Their “actions certainly disturb a woman’s right to privacy and dignity. They wear also affect the right of owners of buildings and clinics “peacefully enjoy the places, justified the Chantal Lamarche judge of the Superior Court, in a decision released yesterday.
Although members of Quebec Life proved they were respectful, addressing the women, they and their caregivers were “disturbed, upset, angry, shocked, upset and stressed” by their presence. At the point of pain and increase the risks during surgery, said the Court.
Their placards tell each other “Let us pray for the end of abortion.”
The Quebec Life members have the right to exercise their freedom of expression, she said. But that right ends where that of others begins. They can cause harm their deemed “serious and irreparable,” as prevent women from receiving care in a serene environment and degrade the work environment of staff.
Since the Supreme Court has recognized the right to abortion, Lamarche judge did not consider relevant the arguments of members of Quebec Life on women they have changed their minds, or those who went to front and regretted, or to those who say they have been underserved.
“Again, a woman’s right to choose is confirmed and receive care in a confidential and safe, welcomed interviewed the owner of the Morgentaler Clinic, France Desilets. But tomorrow morning, protesters could resume their ride elsewhere. ”
When Morgentaler clinic and its neighbor Femina obtained an emergency injunction in February, protesters immediately moved a few blocks away, in front of the clinic L’Alternative, who had to get an injunction in turn.
The activist Brian Jenkins told the judge that he could have chosen several places, since he knows “about twenty other clinics carrying out abortions in the Montreal region.”
Once clinical moved, it must also resume its legal fight to zero to establish a perimeter in his new neighborhood. Besides the injunction obtained yesterday is only temporary (called interlocutory).
“This battle takes a lot of resources and energy and those resources are not infinite,” says Ms. Desilets.
On the website of Quebec Life, which still recently posted a picture of a decapitated fetus, the president of the agency, Georges Buscemi, accusing the media of being biased. He criticized eg the Press to use the clinical term rather than “abortion mill”. And he repeats that its members are not violent.

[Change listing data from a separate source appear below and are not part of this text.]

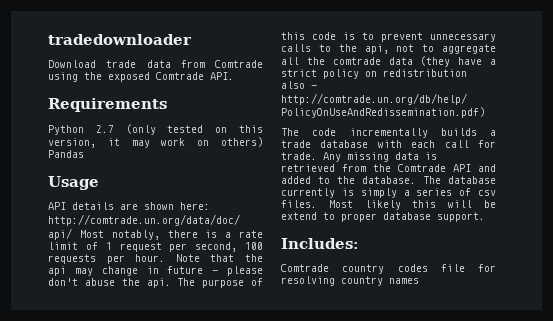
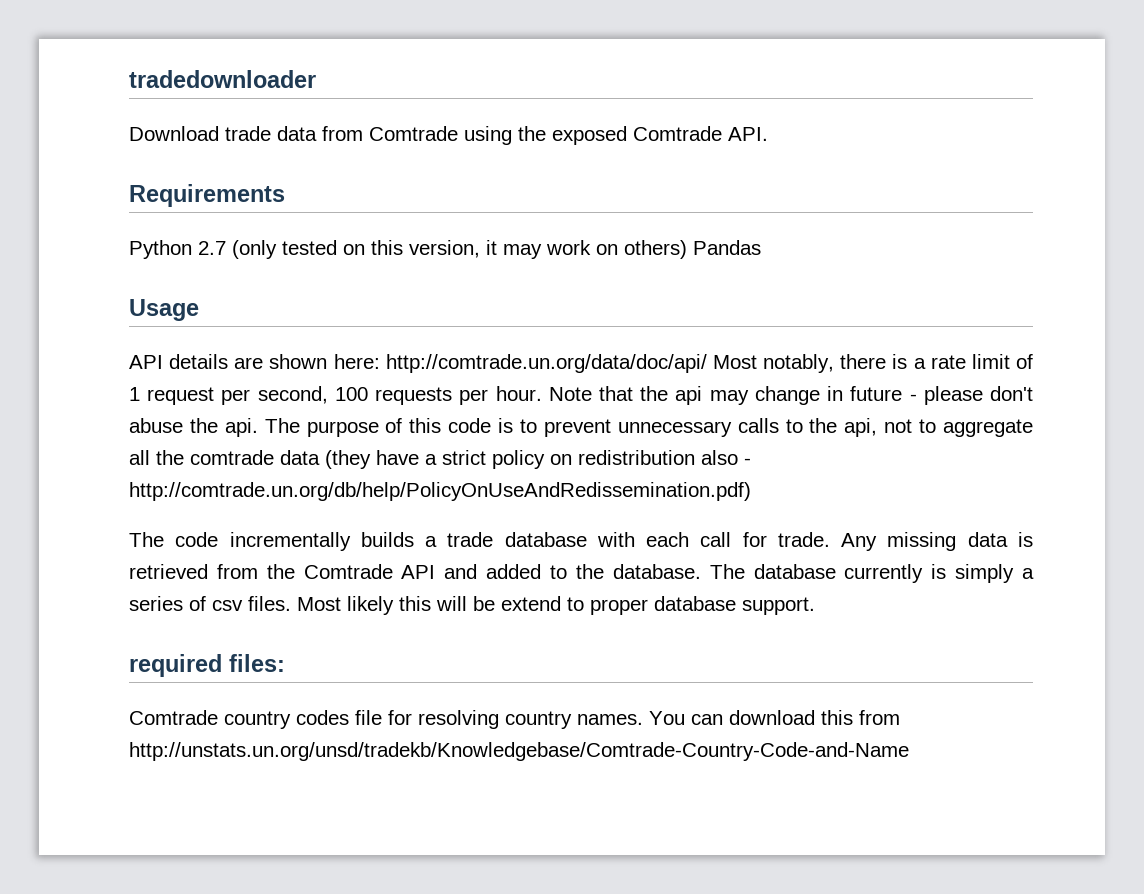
- Includes:
+ required files:
- Comtrade country codes file for resolving country names
+ Comtrade country codes file for resolving country names. You can download this from http://unstats.un.org/unsd/tradekb/Knowledgebase/Comtrade-Country-Code-and-Name

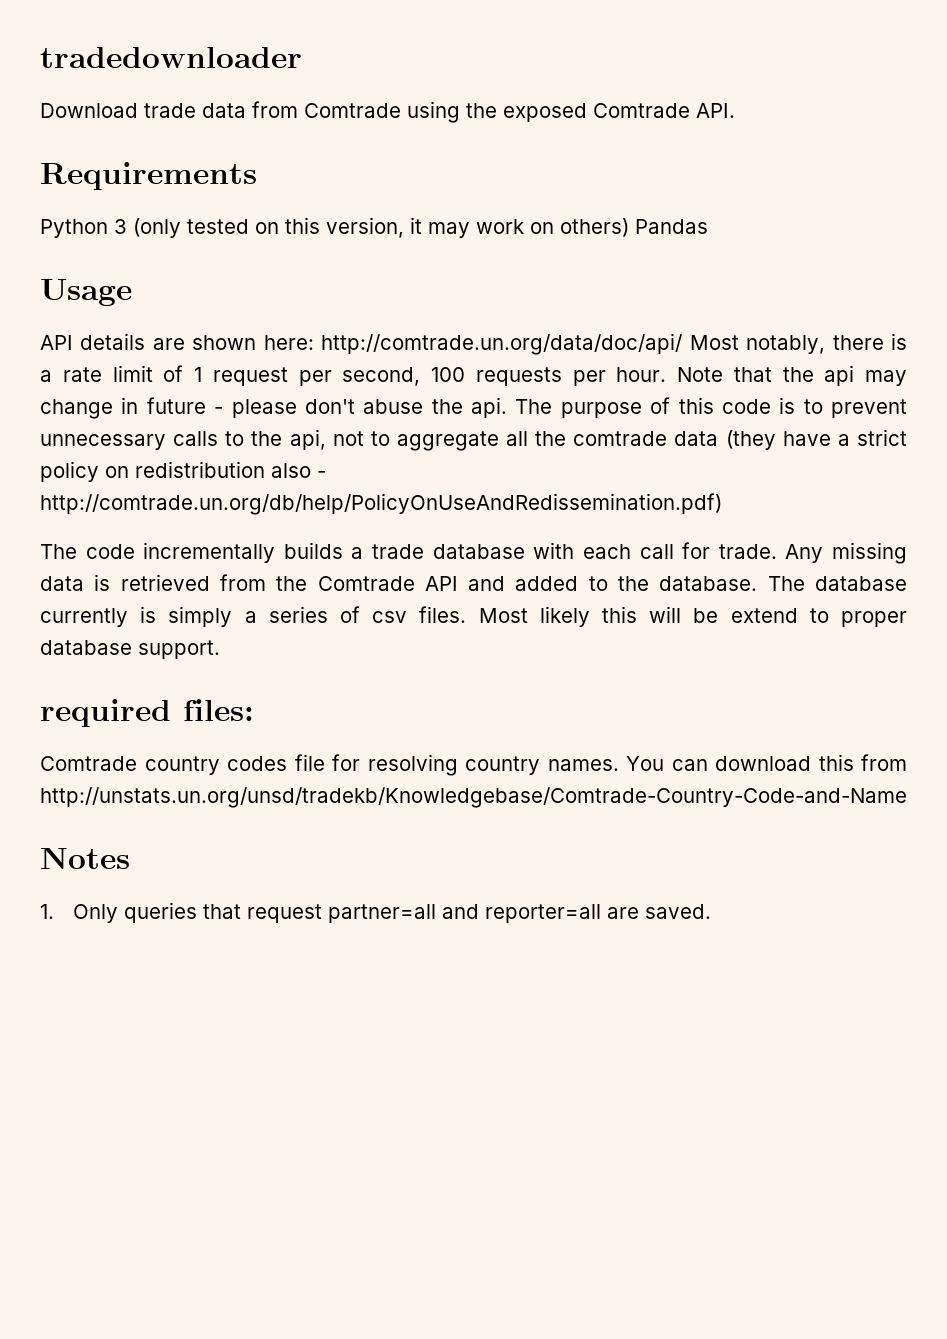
- Python 2.7 (only tested on this version, it may work on others) Pandas
+ Python 3 (only tested on this version, it may work on others) Pandas
+ Notes
+ 1. Only queries that request partner=all and reporter=all are saved.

This does not prevent clinic staff to be afraid of those who could be. Before their final injunction, an intruder appeared before the bulletproof glass of the Morgentaler Clinic, a panic button connects directly to the police, among others, because it receives each month death threats.

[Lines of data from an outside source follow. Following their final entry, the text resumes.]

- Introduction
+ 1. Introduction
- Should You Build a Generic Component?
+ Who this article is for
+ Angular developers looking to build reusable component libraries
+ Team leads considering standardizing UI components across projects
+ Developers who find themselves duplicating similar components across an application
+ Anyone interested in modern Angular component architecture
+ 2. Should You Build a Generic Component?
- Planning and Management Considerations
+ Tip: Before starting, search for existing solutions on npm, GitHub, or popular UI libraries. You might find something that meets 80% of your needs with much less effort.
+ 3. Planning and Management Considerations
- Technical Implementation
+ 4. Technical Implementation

No drama is it never happens. But in the 90s, its founder, Dr. Henry Morgentaler, was attacked with scissors, his Toronto clinic, which was then pulverized by a bomb.

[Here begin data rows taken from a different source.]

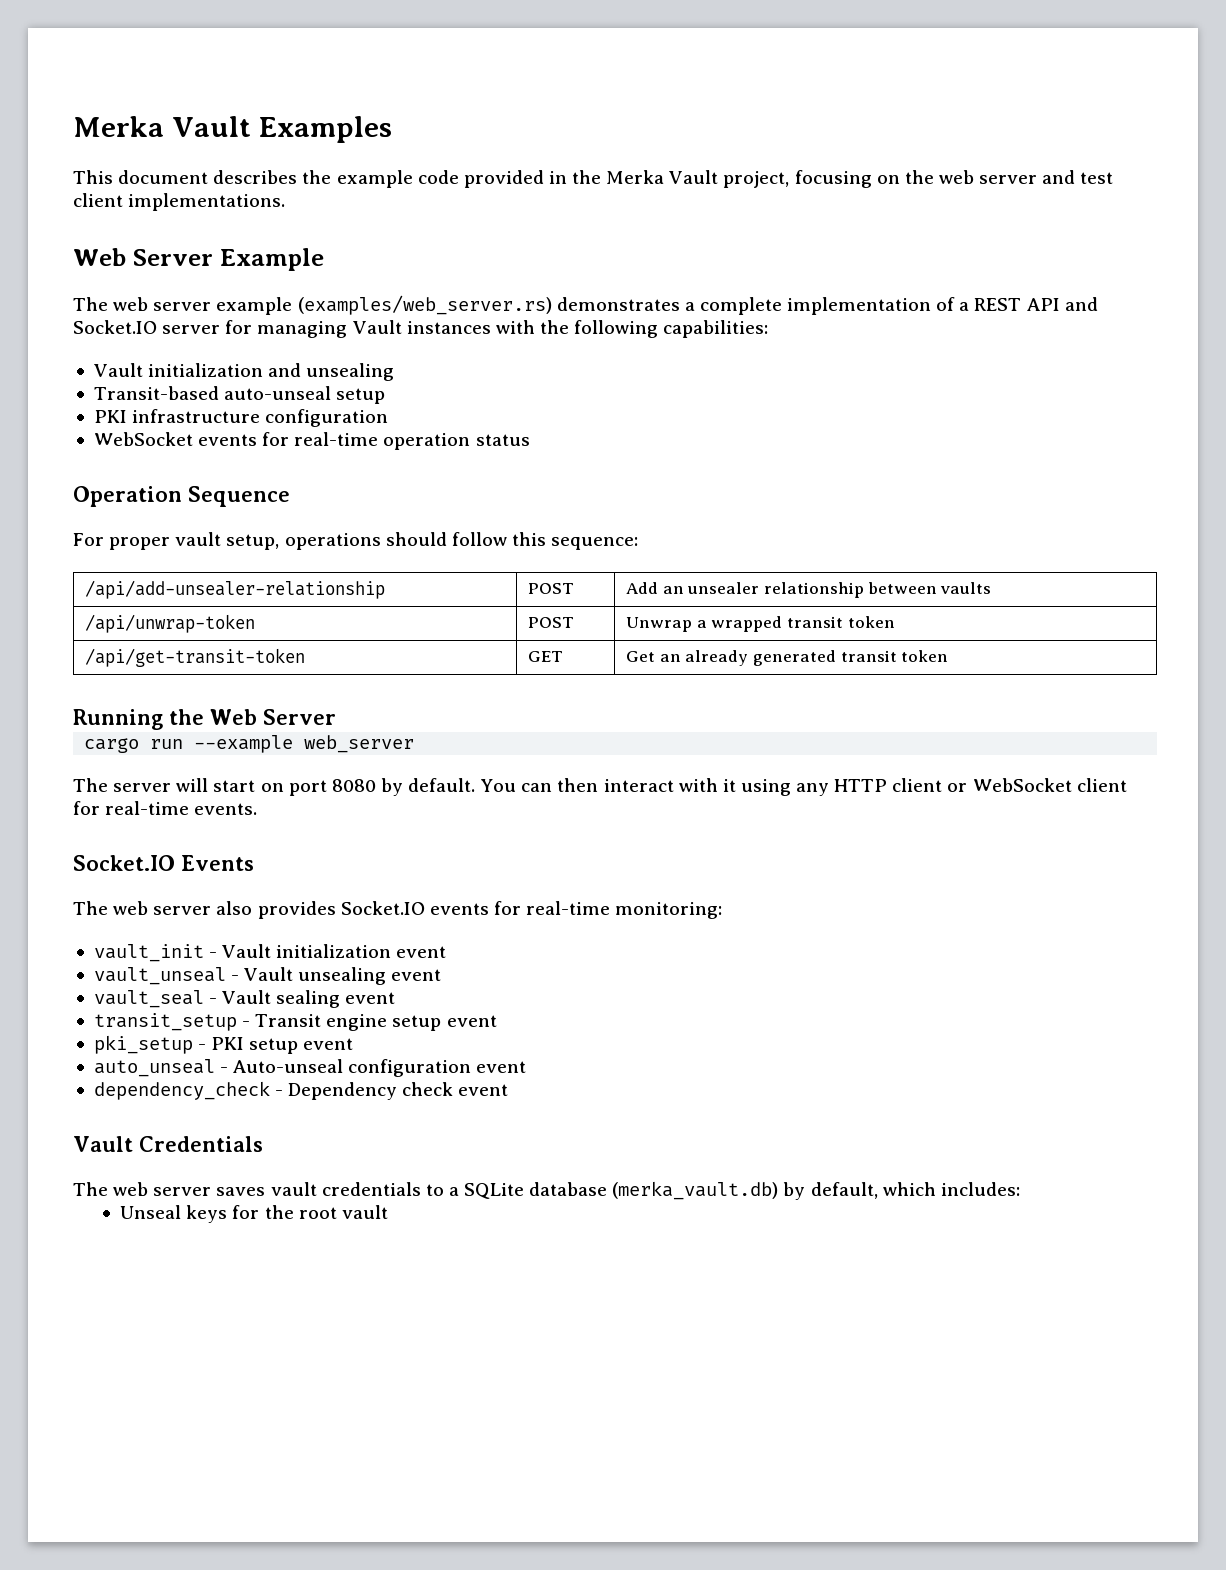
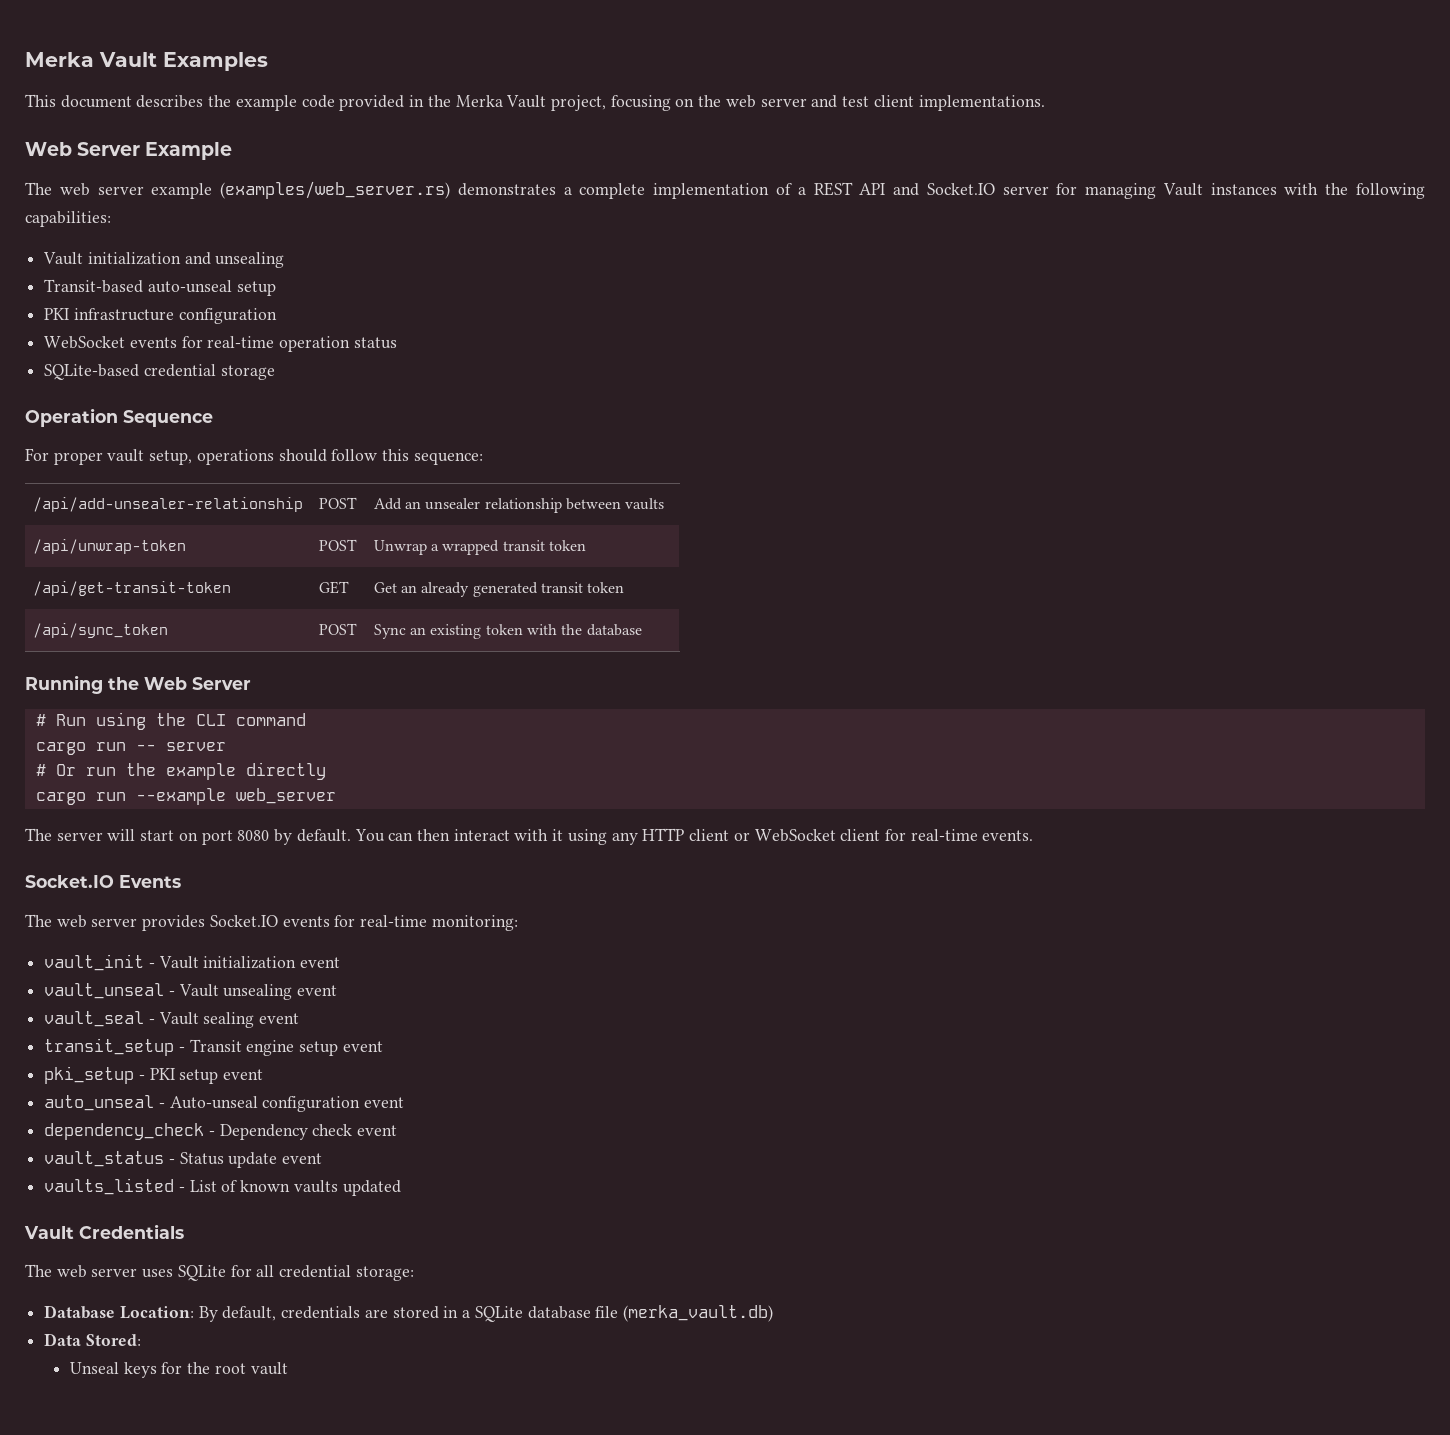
+ SQLite-based credential storage
+ /api/sync_token | POST | Sync an existing token with the database
  Running the Web Server
+ # Run using the CLI command
+ cargo run -- server
+ # Or run the example directly
- The web server also provides Socket.IO events for real-time monitoring:
+ The web server provides Socket.IO events for real-time monitoring:
+ vault_status - Status update event
+ vaults_listed - List of known vaults updated
- The web server saves vault credentials to a SQLite database (merka_vault.db) by default, which includes:
+ The web server uses SQLite for all credential storage:
+ Database Location: By default, credentials are stored in a SQLite database file (merka_vault.db)
+ Data Stored:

At the same time, the bullets hit three Canadian physicians in Ontario, Manitoba and British Columbia.
This is also what prompted that province to adopt its anti-harassment law establishing “bubbles” inviolable several meters in diameter around abortion clinics and their staff.
In Quebec, the number of abortions has fallen by 17% in 10 years, reaching 25,253 in 2013. Each year, nearly a third of these procedures are performed in one of three clinical protected by the new injunction.